Consumer data consumption has increased exponentially in a little over a decade. According to broadband insight reports from OpenVault, monthly household data usage has skyrocketed from an...
God damn. In Austria I'm paying 35€ for 250/250, and am still looking over to the Romanians with longing eyes. Data caps are only on mobile - which is still questionable in my eyes.
It depends on what you're trying to do. If you're just trying to reach them and don't care about bandwidth, wireless is the way to go. It's why more developed countries lagged behind developing countries on the transition to wireless phones. But when you're trying to deploy shear amounts of bandwidth, nothing beats fiber. It's incredibly fast, has low latency, and doesn't get interference.
And I suppose I should say that I think unlimited is a bad idea in general. I favor paying for what I use.

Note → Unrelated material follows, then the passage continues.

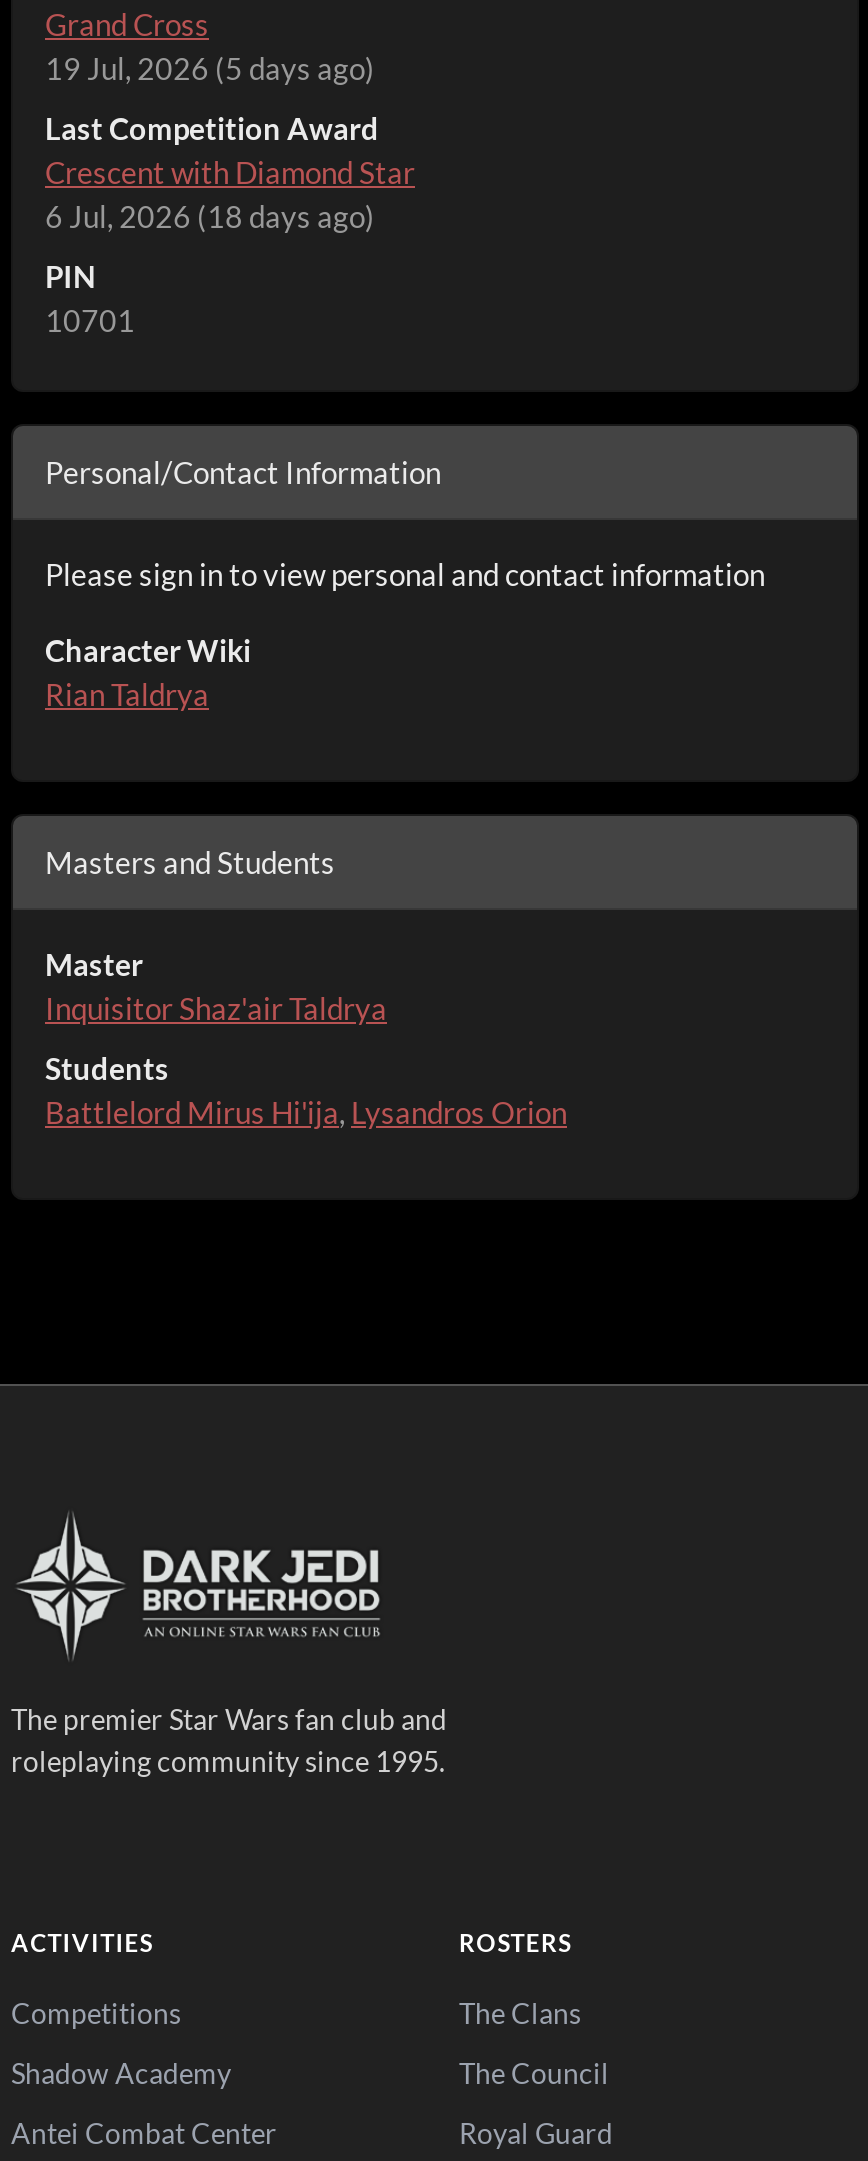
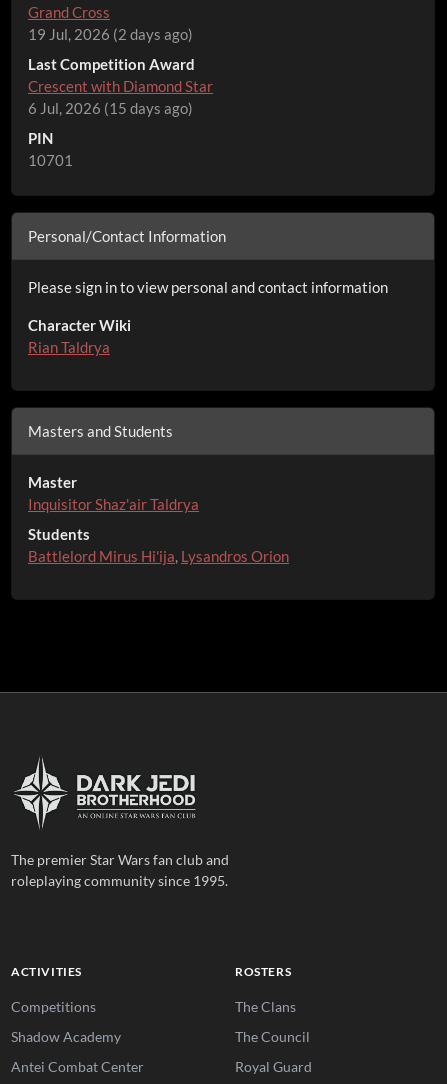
[45,49,375,85] 19 Jul, 2026 (5 days ago) -> [28,25,193,43] 19 Jul, 2026 (2 days ago)
[45,197,375,233] 6 Jul, 2026 (18 days ago) -> [28,99,193,117] 6 Jul, 2026 (15 days ago)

People who use expensive infrastructure sparingly should pay less than people use it a lot.
Over here, I'm getting the Cox... last bill was $99 a month, now my "promo period" expired, and it is the full $170 a month thanks to "unlimited". It's pretty gross, but it is the only plan that gives the "amazing" 30 mbps up. :|
EDIT: This is for home internet, 1000 down/30 up, unlimited data
Sadly, I’m not talking about mobile data. This is coax modem landline internet… for that price… they only get away with it because I don’t have a choice, and I need it to be able to work.

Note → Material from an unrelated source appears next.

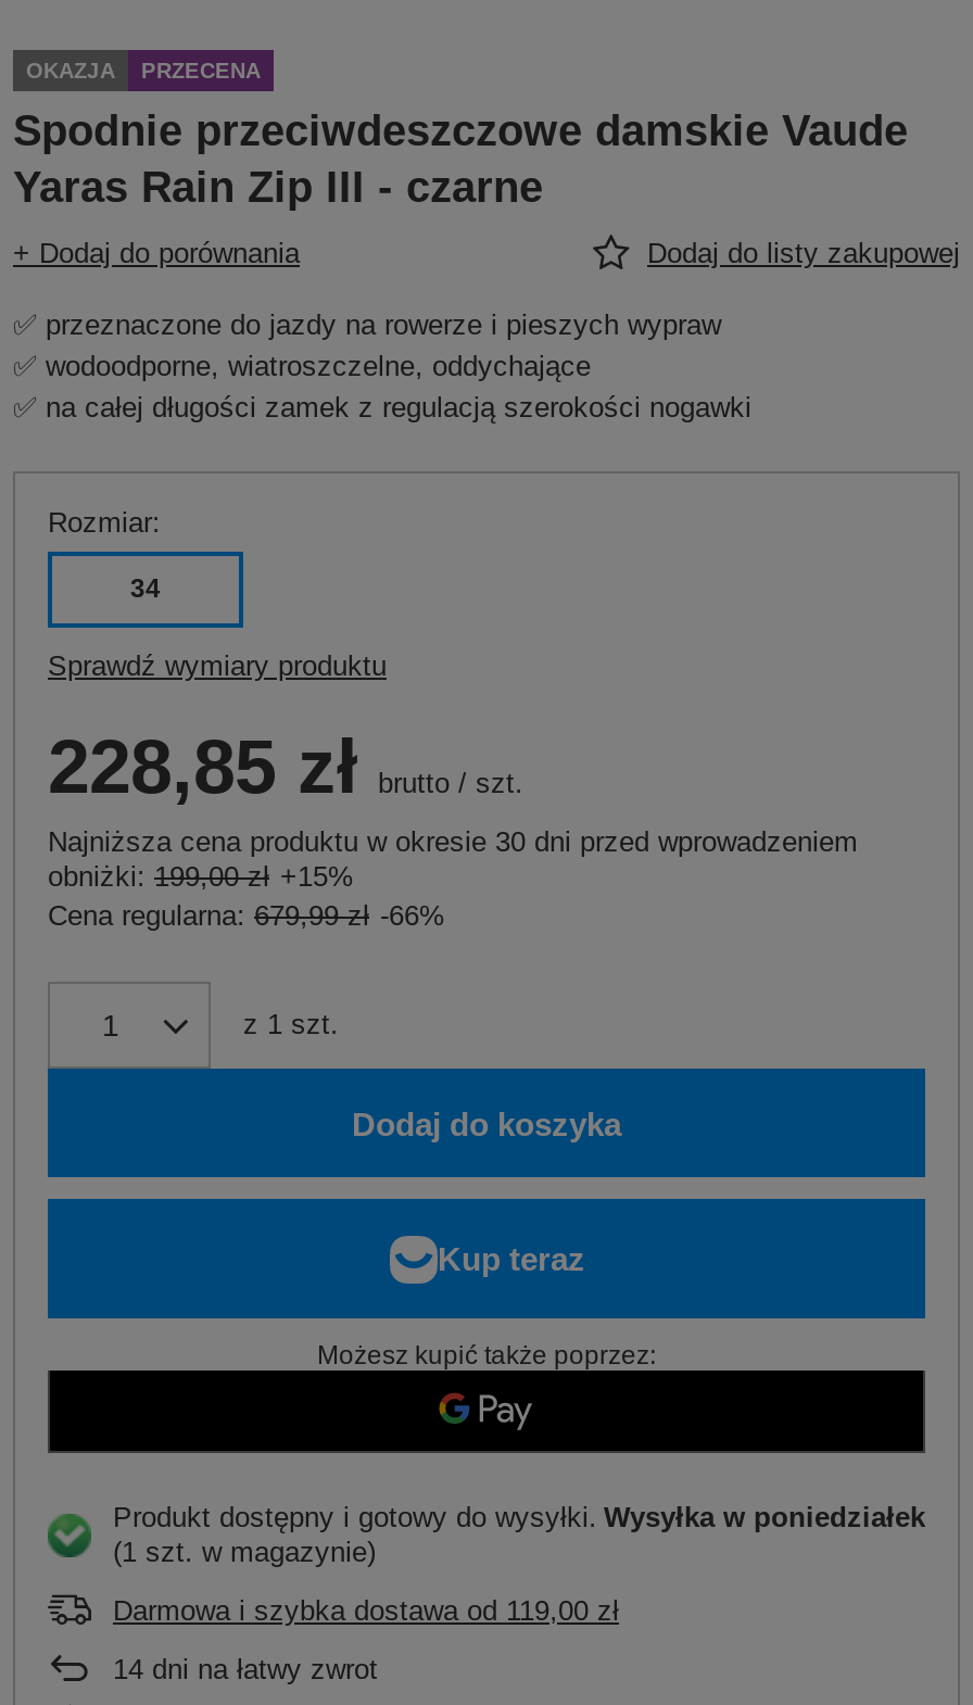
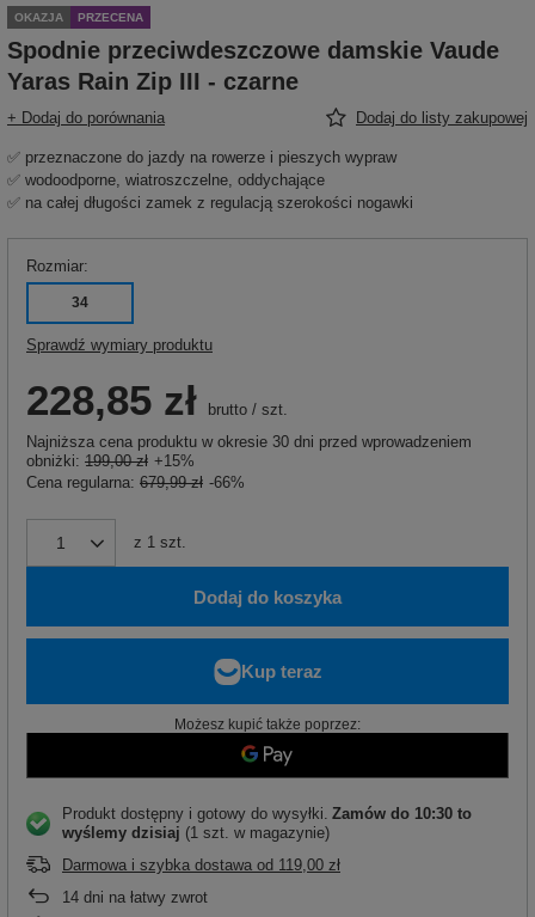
[113,1501,925,1568] Produkt dostępny i gotowy do wysyłki Wysyłka w poniedziałek | (1 szt. w magazynie) -> [62,805,472,842] Produkt dostępny i gotowy do wysyłki Zamów do 10:30 to | wyślemy dzisiaj (1 szt. w magazynie)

After probably 5 years of having fiber less than 5 miles from our house and having to pay Xfinity extra for no cap, both that company and our power company expanded into our neighborhood about a month ago. The power company has not gone "live" yet, but the other did.
Our bill went from $117 to $65 at least for the first 3 years. It'll go up after but we'll also have 3 choices. Xfinity was 800/12, the fiber is 1gb/500.
It was pretty satisfying cancelling Xfinity even though we had no issues with it as a service, just overpriced.